Les personnes retenues bénéficieront d'un suivi individualisé médico-social pour leur permettre de se réinsérer dans la société. Ce parcours personnalisé sera organisé autour d'activités quotidiennes, de groupes de parole, mais également de thérapies, y compris jusqu'à la prise médicamenteuse. Le centre médico-socio-judiciaire ne sera pas un lieu de relégation. Ce ne sera pas non plus un placement entre quatre murs. Telle n'est pas notre philosophie. Nous souhaitons nous appuyer sur ce que nous avons vu à l'étranger, et notamment au centre Pieter Baan, que nous avons visité aux Pays-Bas.

Monsieur Badinter, je sais que vous êtes très attaché à la condition pénitentiaire. Je le suis également, et nous en avons discuté à de nombreuses reprises.

Vous considérez que le dispositif est conforme à la Convention de sauvegarde des droits de l'homme et des libertés fondamentales. Vous considérez également qu'il n'y a pas de prison sans infraction.

Mais les centres médico-socio-judiciaires ne sont pas des prisons.

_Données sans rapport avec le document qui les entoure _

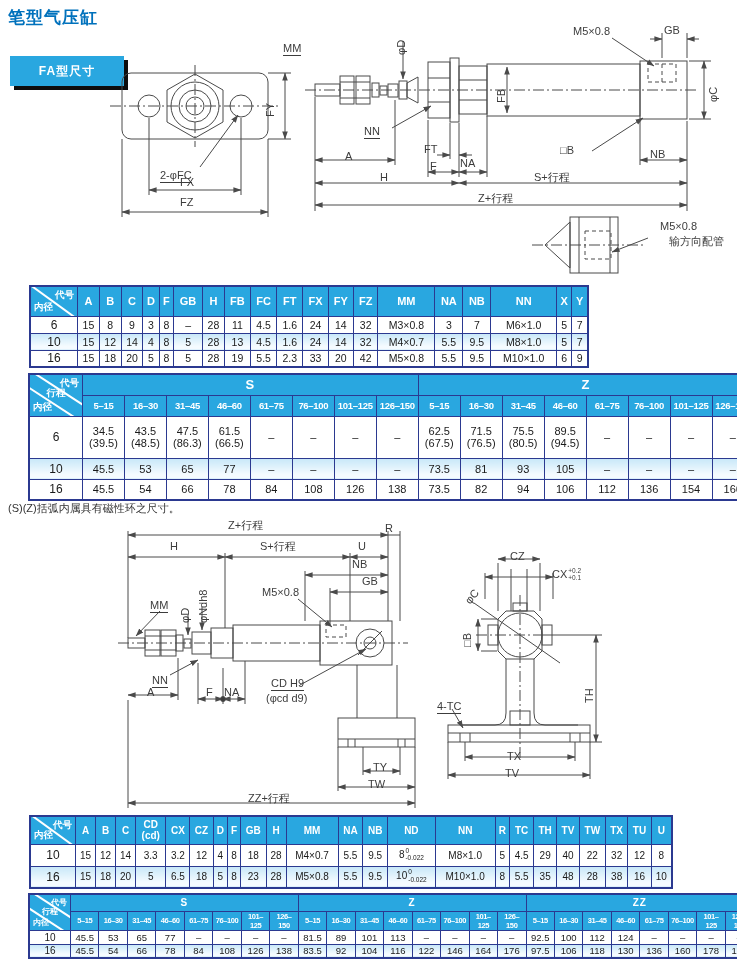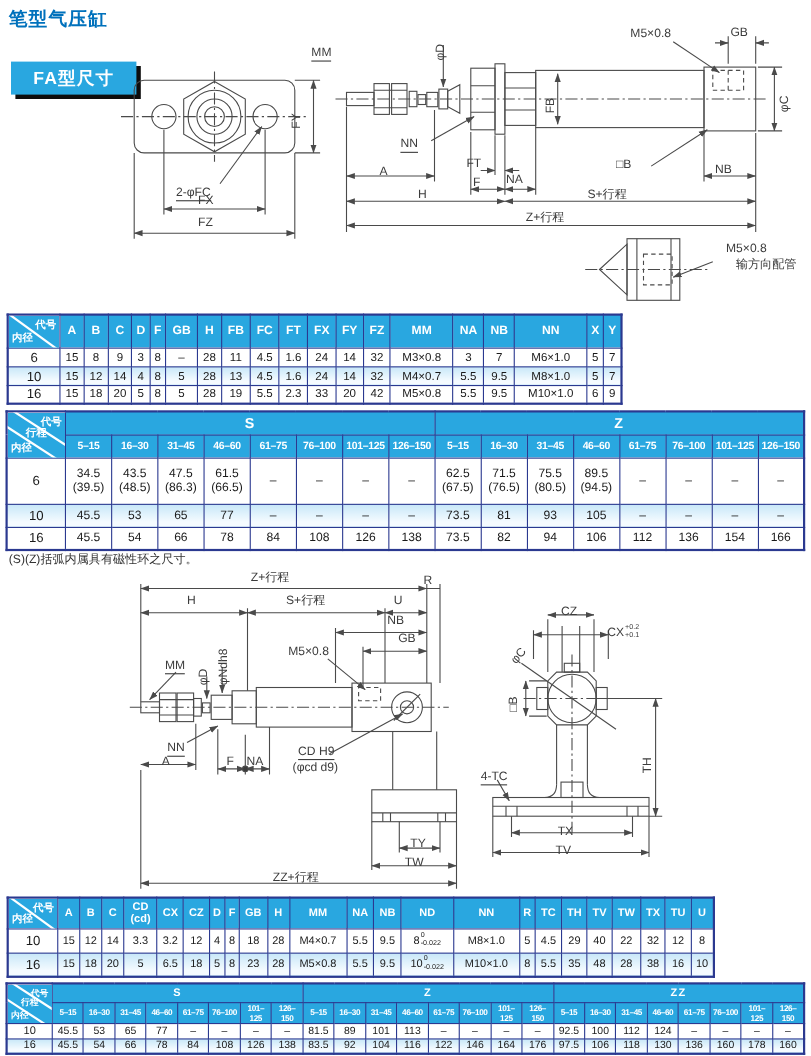--- a/index.html
+++ b/index.html
@@ -1,36 +1,36 @@
 <!DOCTYPE html>
 <html><head>
 <meta charset="utf-8">
 <style>
   html,body{margin:0;padding:0;background:#fff;}
   .page{position:relative;width:737px;height:960px;background:#fff;overflow:hidden;
         font-family:"Liberation Sans","DejaVu Sans",sans-serif;color:#222;}
   .title{position:absolute;left:8px;top:6px;font-size:17px;font-weight:bold;color:#0071BC;letter-spacing:1px;}
   .badge{position:absolute;left:10px;top:56px;width:114px;height:30px;background:#29A7E0;
          box-shadow:4px 4px 0 0 #0d0d0d;display:flex;align-items:center;justify-content:center;}
-  .badge-txt{color:#fff;font-size:16px;font-weight:bold;letter-spacing:1px;}
+  .badge-txt{color:#fff;font-size:12px;font-weight:bold;letter-spacing:1px;}
   
   .diag{position:absolute;left:0;}
   .d1{top:25px;width:737px;height:258px;}
   .d2{top:513px;width:737px;height:300px;}
   .dsvg{position:absolute;left:0;top:0;}
   .dlabel{position:absolute;font-size:11px;line-height:1;color:#3c3c3c;white-space:nowrap;}
   .dlabel.ul{border-bottom:1px solid #3c3c3c;padding-bottom:1px;}
   .dlabel.rot{transform:rotate(-90deg);transform-origin:0 0;}
   .ln{fill:none;stroke:#4a4a4a;stroke-width:1;}
   .cl{stroke-dasharray:11 3 2 3;}
   .hid{stroke-dasharray:4 3;}
   .tol{display:inline-flex;flex-direction:column;justify-content:center;font-size:6.5px;
        line-height:1.15;margin-left:1px;vertical-align:middle;text-align:left;transform:translateY(-1px);}
   
-  .tmount{position:absolute;}
+  .tmount{position:absolute;margin-left:23px;}
   .t1{left:6px;top:285px;}
   .t2{left:5px;top:373px;}
   .t3{left:6px;top:815px;}
   .t4{left:5px;top:893px;}
   .note{position:absolute;left:8px;top:501px;font-size:11px;color:#333;}
   table.dt{border-collapse:collapse;border:2px solid #2B3990;font-size:11px;}
   .dt th,.dt td{border:1px solid #2B3990;text-align:center;vertical-align:middle;padding:0 1px;white-space:pre-line;}
   .dt thead th{background:#29A7E0;color:#fff;font-weight:bold;}
   .dt td{background:#fff;color:#1a1a1a;}
   .dt tr.shade td{background:linear-gradient(180deg,#C7E7F8 0%,#F5FBFF 80%);}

Mme Rachida Dati, garde des sceaux. Ce sont des centres qui doivent permettre à des individus dangereux atteints de troubles graves de comportement de recevoir des soins pour pouvoir réintégrer la société.

Vous affirmez qu'il ne peut pas y avoir de privation de liberté sans infraction. Or, je vous le rappelle, dans notre droit, certaines mesures de privation de liberté ne sont pas nécessairement liées à des infractions. (Exclamations sur les travées du groupe socialiste et du groupe CRC.)

M. Jean-Pierre Sueur. Justement ! Cela devrait suffire !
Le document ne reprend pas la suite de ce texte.